The predictive variance is quadratic form of the test input with the posterior covariance matrix, showing that the predictive uncertainties grow with the magnitude of the test input

In don't get why (intuitively) when fitting a linear regression the uncertainty grows with the magnitude of the input $\boldsymbol{\mathrm{x_*}}$. Let's imagine that naive example where I have this three points in my dataset:

$$(x_1, y_1) = (1, 1),$$ $$(x_2, y_2) = (2, 2),$$ $$(x_3, y_3) = (10, 10).$$

In my mind the uncertainty is lower at $x = 10.01$ than at $x = 6$ (for example), because we have a close training data point near $x = 10$.

• What is the function $f_*$ here? They must have had a specific function they are using to get from the general integral formula to the specific result. So what was the function? – Reinstate Monica Mar 1 '18 at 0:15
• ...and what is its relationship to the matrix $A$? – Reinstate Monica Mar 1 '18 at 0:21
• Hi Ben sorry, didn't put the whole section, its a very small section of the book (2.1.1) as you'll see $f(x) = w^T x$ , its a linear regression (starting at page 8) gaussianprocess.org/gpml/chapters/RW.pdf – abcdaire Mar 1 '18 at 12:09
• Page reference? – Reinstate Monica Mar 1 '18 at 12:35
• The subsection 2.1.1 starts at the page 26/266 (Page 8 on the book) :) – abcdaire Mar 1 '18 at 13:16

The predictive variance is quadratic form of the test input with the posterior covariance matrix, showing that the predictive uncertainties grow with the magnitude of the test input.

The quoted sentence is referring to the variance $\mathrm{x_*^T} A^{-1} \mathrm{x_*}$, which is a quadratic form in $\mathrm{x_*}$. From this form we know that the standard deviation of the predictive distribution is proportional to the scale of the test input. This is unsurprising, given that we are predicting the unknown dependent variable for this value, which is a linear function $\mathrm{y_*} = \mathrm{w^T x_*}$. For any multiplier $k>0$ we have:

$$\mathbb{S}(\mathrm{w^T} (k \mathrm{x_*})) = \mathbb{S}(k \mathrm{w^T x_*}) = k \mathbb{S}(\mathrm{w^T x_*}).$$

To understand the intuition of this, remember what you are doing here. This is a situation where you observe the test input $\mathrm{x_*}$ and you want to predict the corresponding dependent variable $\mathrm{y_*}$. Your uncertainty about this prediction comes from the fact that you do not know the true value of the regression coefficient vector $\mathrm{w}$ and so you are using the posterior distribution of this quantity. If the magnitude of $\mathrm{x_*}$ is larger then there is a larger weighting on the unknown regression coefficient vector, and this leads to greater uncertainty about the dependent variable you are predicting. As you can see from the above equation, if how scale $\mathrm{w}$ up or down by a multiplicative factor $k$, then the predictive standard deviation for $\mathrm{y_*}$ goes up or down accordingly.

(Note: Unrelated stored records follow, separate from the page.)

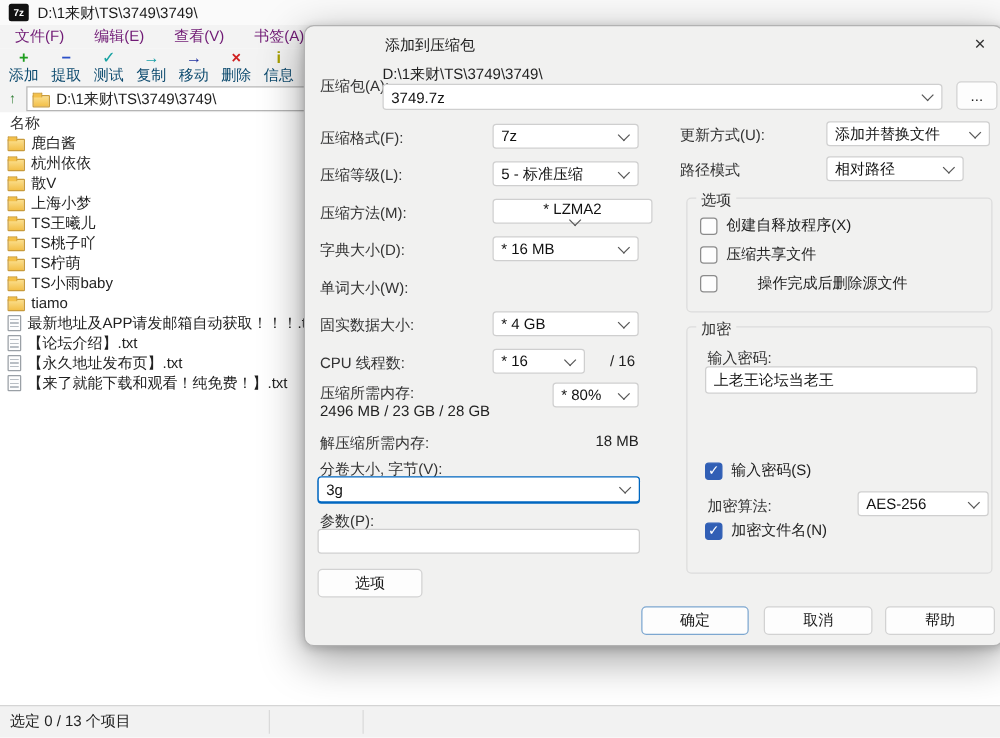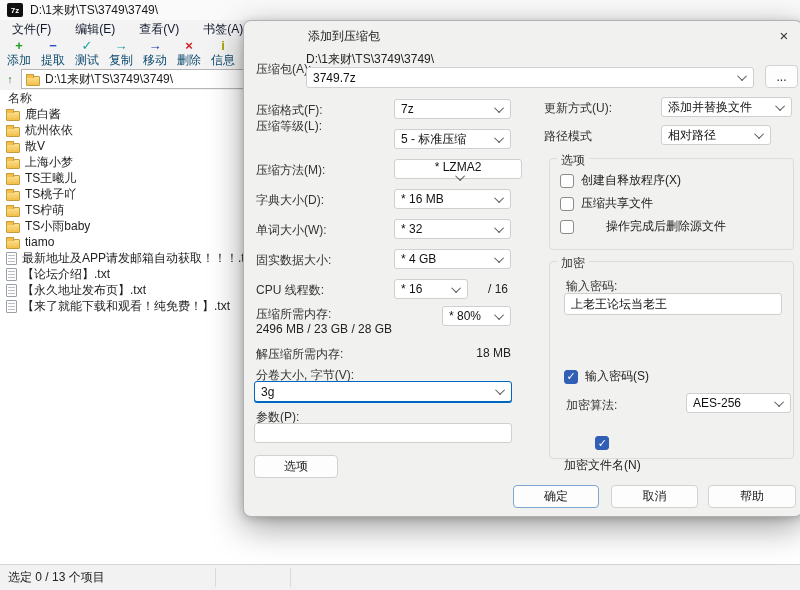--- a/index.html
+++ b/index.html
@@ -16,7 +16,7 @@
 
   .menubar { position:absolute; left:0; top:20px; width:800px; height:19px; background:#f3f3f3;
              display:flex; align-items:center; }
-  .menu-item { padding:0 12px; color:#0f172a; cursor:default; }
+  .menu-item { padding:0 12px; color:#701a75; cursor:default; }
 
   .toolbar { position:absolute; left:0; top:39px; width:800px; height:29px; background:#f3f3f3;
              display:flex; align-items:flex-start; padding-left:2px; }

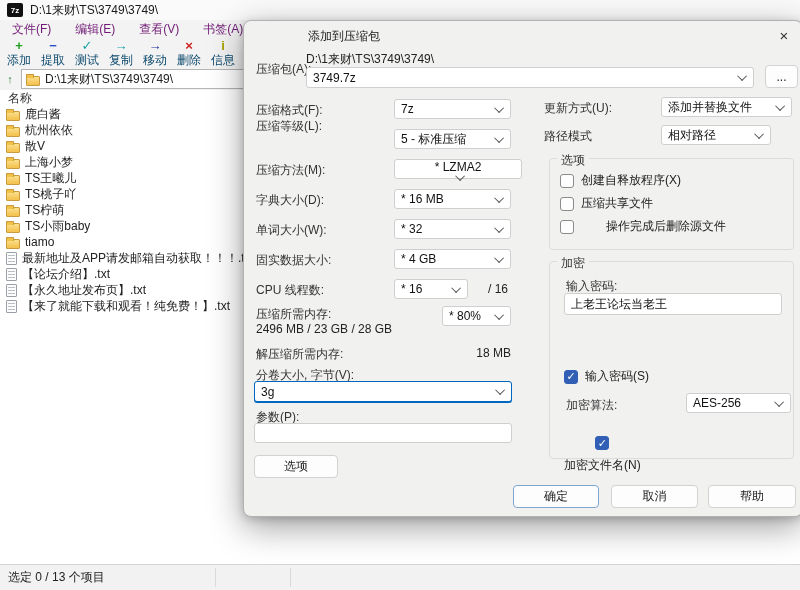--- a/index.html
+++ b/index.html
@@ -225,7 +225,7 @@
       <span class="chev"></span>
   </div>
 
-  <span class="lbl" style="left:12px; top:97px;text-align:right;">压缩等级(L):</span>
+  <span class="lbl" style="left:12px; top:111px;text-align:right;">压缩等级(L):</span>
   <div class="combo" style="left:150px; top:108px; width:117px;">
     <span>5 - 标准压缩</span>
       <span class="chev"></span>

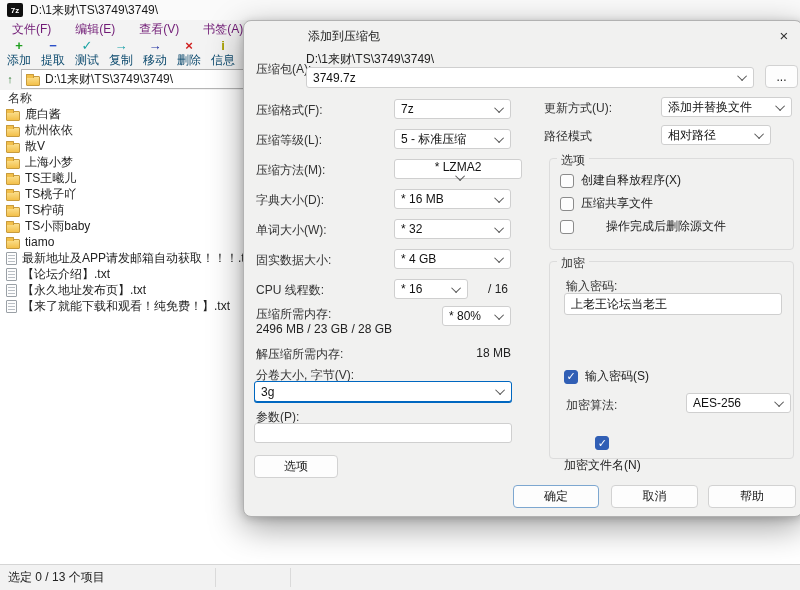--- a/index.html
+++ b/index.html
@@ -244,10 +244,6 @@
   </div>
 
   <span class="lbl" style="left:12px; top:201px;">单词大小(W):</span>
-  <div class="combo" style="left:150px; top:198px; width:117px;">
-    <span>* 32</span>
-      <span class="chev"></span>
-  </div>
 
   <span class="lbl" style="left:12px; top:231px;">固实数据大小:</span>
   <div class="combo" style="left:150px; top:228px; width:117px;">

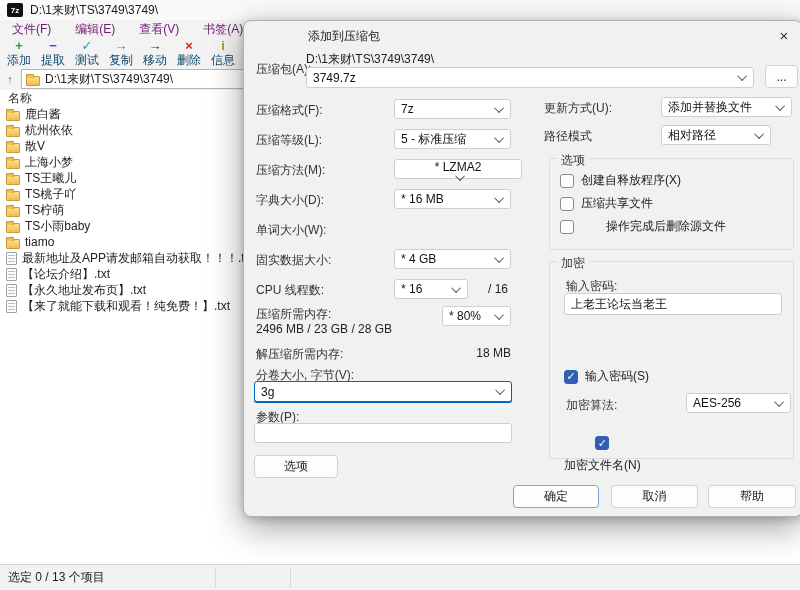--- a/index.html
+++ b/index.html
@@ -325,7 +325,7 @@
     <span>AES-256</span>
       <span class="chev"></span>
   </div>
-  <div class="checkrow" style="left:320px; top:415px;flex-direction:column;">
+  <div class="checkrow" style="left:320px; top:395px;">
     <span class="checkbox checked"></span>
     <span>加密文件名(N)</span>
   </div>

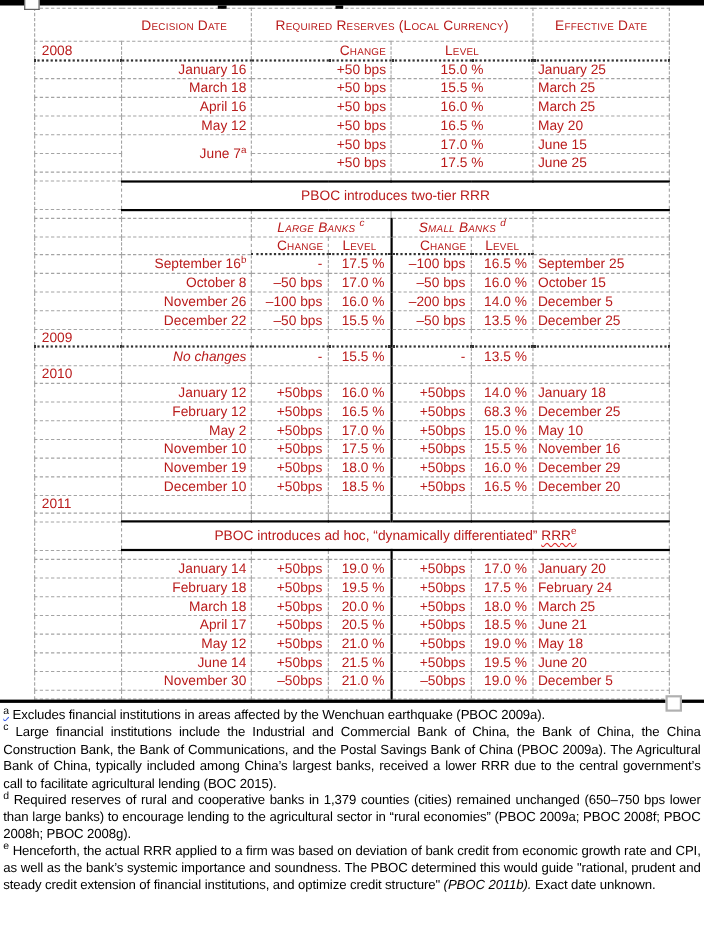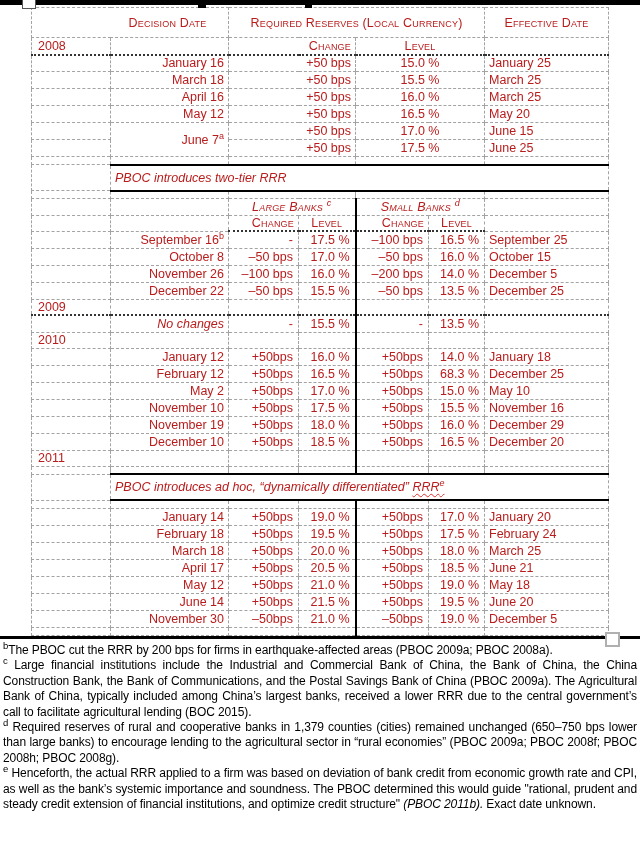--- a/index.html
+++ b/index.html
@@ -33,7 +33,7 @@
   .bdot{border-bottom:2px dotted #333 !important;}
   tr.dotrow td{border-bottom:2px dotted #333;}
   .bannercell{border-top:2.5px solid #000 !important;border-bottom:2.5px solid #000 !important;
-              font-style:italic;font-size:12.5px;}
+              text-align:center;font-size:12.5px;}
   sup{font-size:9px;line-height:0;}
   .nosc{font-variant:normal;}
   .sq-red{text-decoration:underline wavy #e03131 1px;text-underline-offset:2px;}

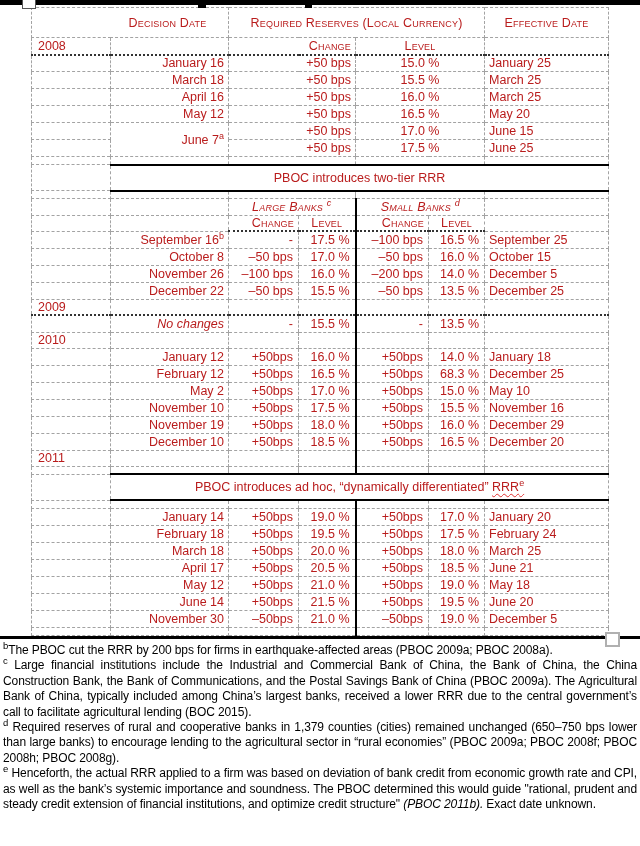--- a/index.html
+++ b/index.html
@@ -379,6 +379,7 @@
 <div class="handle"></div>
 
 <div id="footnotes">
+    <div class="fn"><sup class="sq-blue">a</sup> <span>Excludes financial institutions in areas affected by the Wenchuan earthquake (PBOC 2009a).</span></div>
     <div class="fn"><sup>b</sup><span>The PBOC cut the RRR by 200 bps for firms in earthquake-affected areas (PBOC 2009a; PBOC 2008a).</span></div>
     <div class="fn just"><sup>c</sup> <span>Large financial institutions include the Industrial and Commercial Bank of China, the Bank of China, the China Construction Bank, the Bank of Communications, and the Postal Savings Bank of China (PBOC 2009a). The Agricultural Bank of China, typically included among China’s largest banks, received a lower RRR due to the central government’s call to facilitate agricultural lending (BOC 2015).</span></div>
     <div class="fn just"><sup>d</sup> <span>Required reserves of rural and cooperative banks in 1,379 counties (cities) remained unchanged (650–750 bps lower than large banks) to encourage lending to the agricultural sector in “rural economies” (PBOC 2009a; PBOC 2008f; PBOC 2008h; PBOC 2008g).</span></div>

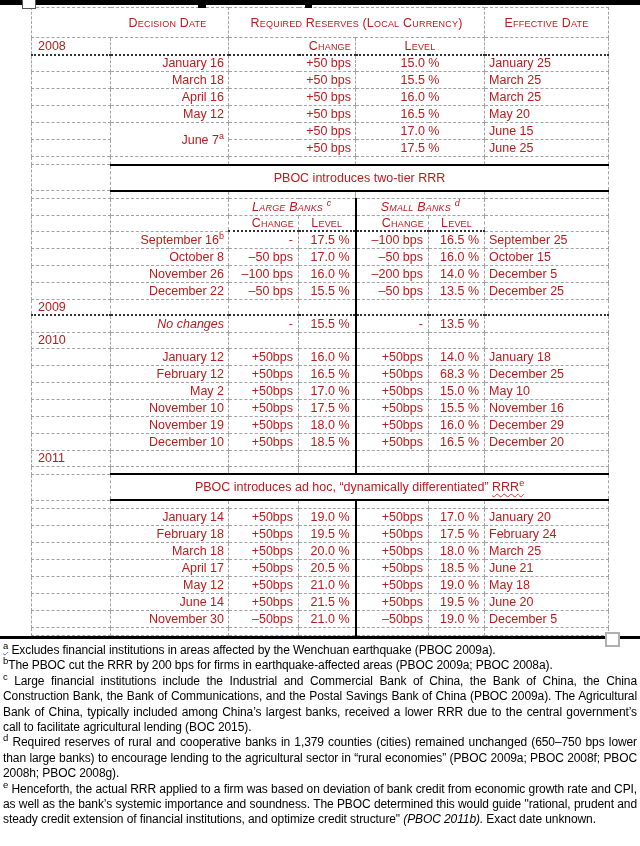--- a/index.html
+++ b/index.html
@@ -380,7 +380,6 @@
 
 <div id="footnotes">
     <div class="fn"><sup class="sq-blue">a</sup> <span>Excludes financial institutions in areas affected by the Wenchuan earthquake (PBOC 2009a).</span></div>
-    <div class="fn"><sup>b</sup><span>The PBOC cut the RRR by 200 bps for firms in earthquake-affected areas (PBOC 2009a; PBOC 2008a).</span></div>
     <div class="fn just"><sup>c</sup> <span>Large financial institutions include the Industrial and Commercial Bank of China, the Bank of China, the China Construction Bank, the Bank of Communications, and the Postal Savings Bank of China (PBOC 2009a). The Agricultural Bank of China, typically included among China’s largest banks, received a lower RRR due to the central government’s call to facilitate agricultural lending (BOC 2015).</span></div>
     <div class="fn just"><sup>d</sup> <span>Required reserves of rural and cooperative banks in 1,379 counties (cities) remained unchanged (650–750 bps lower than large banks) to encourage lending to the agricultural sector in “rural economies” (PBOC 2009a; PBOC 2008f; PBOC 2008h; PBOC 2008g).</span></div>
     <div class="fn just"><sup>e</sup> <span>Henceforth, the actual RRR applied to a firm was based on deviation of bank credit from economic growth rate and CPI, as well as the bank’s systemic importance and soundness. The PBOC determined this would guide "rational, prudent and steady credit extension of financial institutions, and optimize credit structure" </span><span class="it">(PBOC 2011b).</span><span> Exact date unknown.</span></div>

(Note: In your own explanation you are giving data points with the dependent variable known, so there is no prediction problem. It appear that you are talking about a different thing to what is being described in the section of the book you are referring to.)

• Hello Ben , thank you for your detailed response. However I'm still confused a little bit. My point is that you use the training points (with the dependent variable known) in your posterior distribution. The point is that I don't see why the magnitude enters into account. For me it's the fact that the test point is far away / close to several training points that makes the uncertainty bigger / smaller. I just found the same question today , maybe his formulation is better stats.stackexchange.com/questions/172903/… – abcdaire Mar 1 '18 at 22:31
• Maybe a figure will help , as we can see from this figure : s3.amazonaws.com/quantstart/media/images/… , we have less uncertainty around x=0.4 compared to x=0.2 .. Maybe I don't have the right definition of what magnitude is. – abcdaire Mar 1 '18 at 23:04

They are using a Linear kernel here. A standard Radial Basis function kernel says that if 2 objects are close to each other then they are similar. In the linear kernel however this is not that case.